Code change snippets:
☆ ☆ ☆
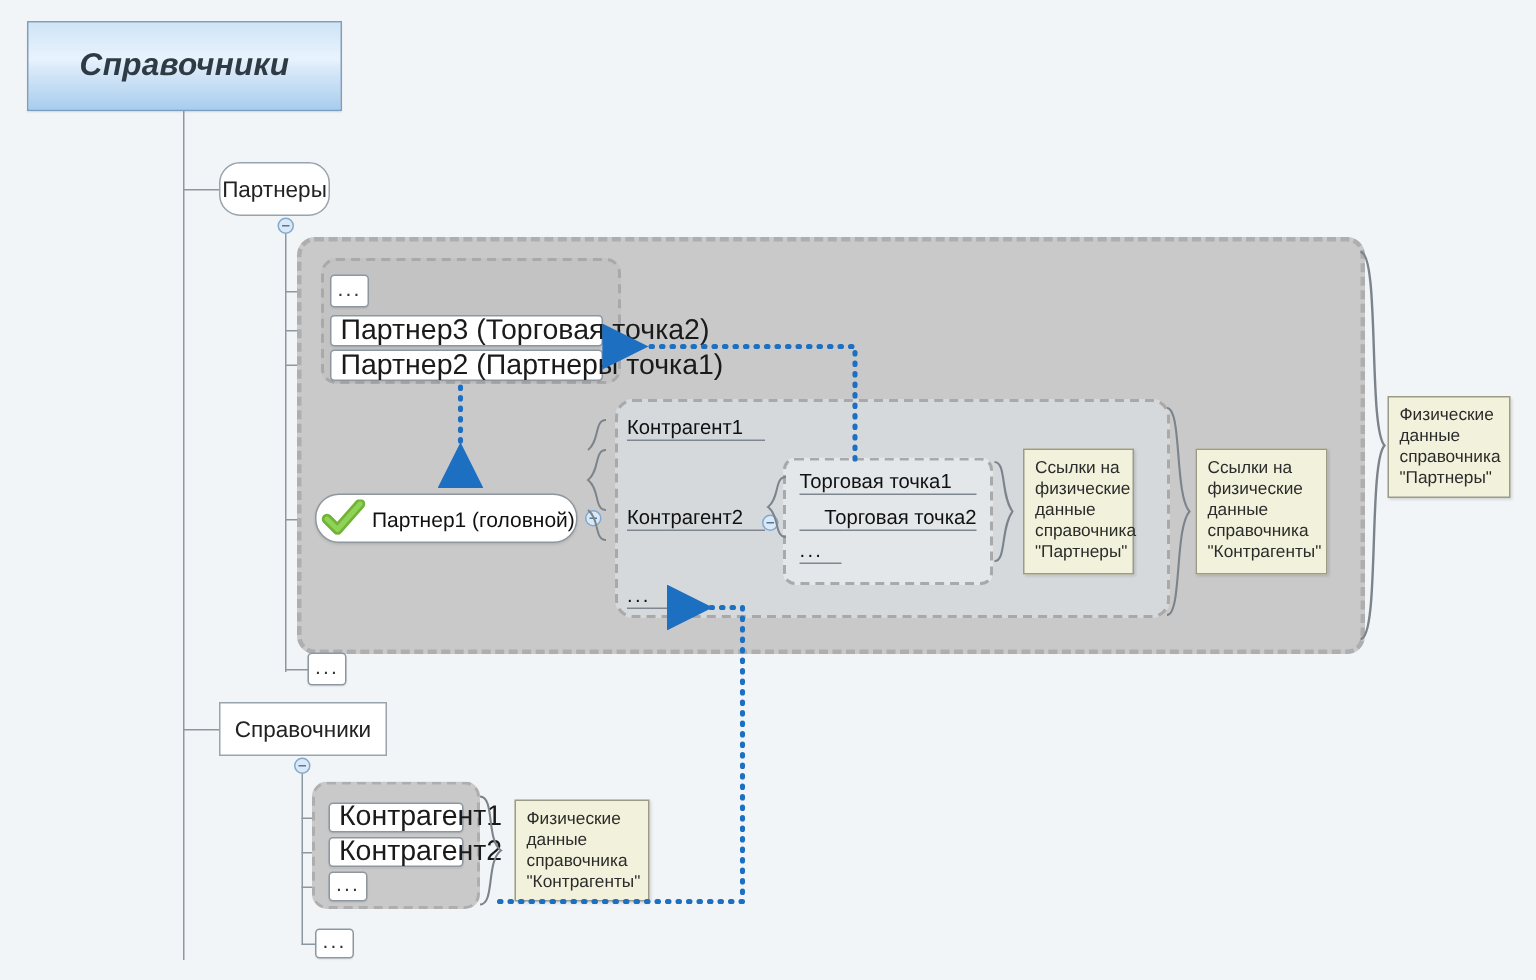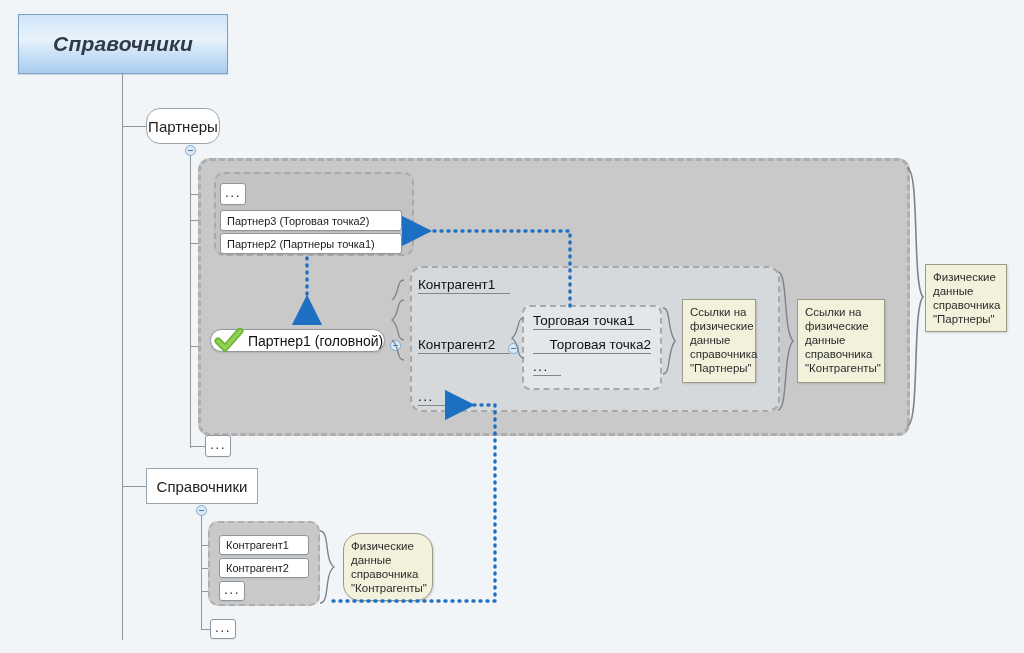--- a/index.html
+++ b/index.html
@@ -87,31 +87,31 @@
     left:208px;top:521px;width:112px;height:85px;
     background:#c9c9c9;
     border:2px dashed #aeaeae;
     border-radius:10px;
   }
 
   
   .item-box{
     background:#ffffff;border:1px solid #8e979f;border-radius:3px;
     display:flex;align-items:center;
-    padding:0 6px;font-size:11px;color:#1a1a1a;white-space:nowrap;
+    padding:0 6px;font-size:19px;color:#1a1a1a;white-space:nowrap;
     box-shadow:0 1px 1px rgba(0,0,0,.06);
   }
   .ellipsis-box{
     justify-content:center;letter-spacing:1.5px;color:#333;font-size:14px;
     padding-bottom:4px;
   }
 
   
   .partner1{
-    left:210px;top:329px;width:175px;height:23px;
+    left:210px;top:329px;width:175px;height:33px;
     background:#ffffff;border:1px solid #8e979f;border-radius:16px;
     display:flex;align-items:center;
     box-shadow:0 1px 2px rgba(0,0,0,.12);
   }
   .partner1 .lbl{font-size:14px;color:#111;margin-left:4px;}
   .chk{width:30px;height:26px;flex:0 0 30px;margin-left:3px;}
 
   
   .ul-row{
     font-size:13.5px;color:#111;white-space:nowrap;
@@ -211,21 +211,21 @@
 
   <div class="abs note" style="left:682px;top:299px;width:74px;height:84px;">
     <span>Ссылки на физические данные справочника "Партнеры"</span>
   </div>
   <div class="abs note" style="left:797px;top:299px;width:88px;height:84px;">
     <span>Ссылки на физические данные справочника "Контрагенты"</span>
   </div>
   <div class="abs note" style="left:925px;top:264px;width:82px;height:68px;">
     <span>Физические данные справочника "Партнеры"</span>
   </div>
-  <div class="abs note" style="left:343px;top:533px;width:90px;height:68px;border-radius:17px;">
+  <div class="abs note" style="left:343px;top:533px;width:90px;height:68px;">
     <span>Физические данные справочника "Контрагенты"</span>
   </div>
 
   <div class="abs node-box node-contr">
     <span>Справочники</span>
   </div>
   <div class="abs collapse" style="left:196px;top:505px;"></div>
   <div class="abs tline vline" style="left:201px;top:516px;height:114px;"></div>
   <div class="abs tline hline" style="left:201px;top:545px;width:19px;"></div>
   <div class="abs tline hline" style="left:201px;top:568px;width:19px;"></div>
☆ ☆ ☆
__What you will do__.
A faithful copy of all the records is required, with the pictures left out.

__Solution__.
--- a/index.html
+++ b/index.html
@@ -87,31 +87,31 @@
     left:208px;top:521px;width:112px;height:85px;
     background:#c9c9c9;
     border:2px dashed #aeaeae;
     border-radius:10px;
   }
 
   
   .item-box{
     background:#ffffff;border:1px solid #8e979f;border-radius:3px;
     display:flex;align-items:center;
-    padding:0 6px;font-size:11px;color:#1a1a1a;white-space:nowrap;
+    padding:0 6px;font-size:19px;color:#1a1a1a;white-space:nowrap;
     box-shadow:0 1px 1px rgba(0,0,0,.06);
   }
   .ellipsis-box{
     justify-content:center;letter-spacing:1.5px;color:#333;font-size:14px;
     padding-bottom:4px;
   }
 
   
   .partner1{
-    left:210px;top:329px;width:175px;height:23px;
+    left:210px;top:329px;width:175px;height:33px;
     background:#ffffff;border:1px solid #8e979f;border-radius:16px;
     display:flex;align-items:center;
     box-shadow:0 1px 2px rgba(0,0,0,.12);
   }
   .partner1 .lbl{font-size:14px;color:#111;margin-left:4px;}
   .chk{width:30px;height:26px;flex:0 0 30px;margin-left:3px;}
 
   
   .ul-row{
     font-size:13.5px;color:#111;white-space:nowrap;
@@ -211,21 +211,21 @@
 
   <div class="abs note" style="left:682px;top:299px;width:74px;height:84px;">
     <span>Ссылки на физические данные справочника "Партнеры"</span>
   </div>
   <div class="abs note" style="left:797px;top:299px;width:88px;height:84px;">
     <span>Ссылки на физические данные справочника "Контрагенты"</span>
   </div>
   <div class="abs note" style="left:925px;top:264px;width:82px;height:68px;">
     <span>Физические данные справочника "Партнеры"</span>
   </div>
-  <div class="abs note" style="left:343px;top:533px;width:90px;height:68px;border-radius:17px;">
+  <div class="abs note" style="left:343px;top:533px;width:90px;height:68px;">
     <span>Физические данные справочника "Контрагенты"</span>
   </div>
 
   <div class="abs node-box node-contr">
     <span>Справочники</span>
   </div>
   <div class="abs collapse" style="left:196px;top:505px;"></div>
   <div class="abs tline vline" style="left:201px;top:516px;height:114px;"></div>
   <div class="abs tline hline" style="left:201px;top:545px;width:19px;"></div>
   <div class="abs tline hline" style="left:201px;top:568px;width:19px;"></div>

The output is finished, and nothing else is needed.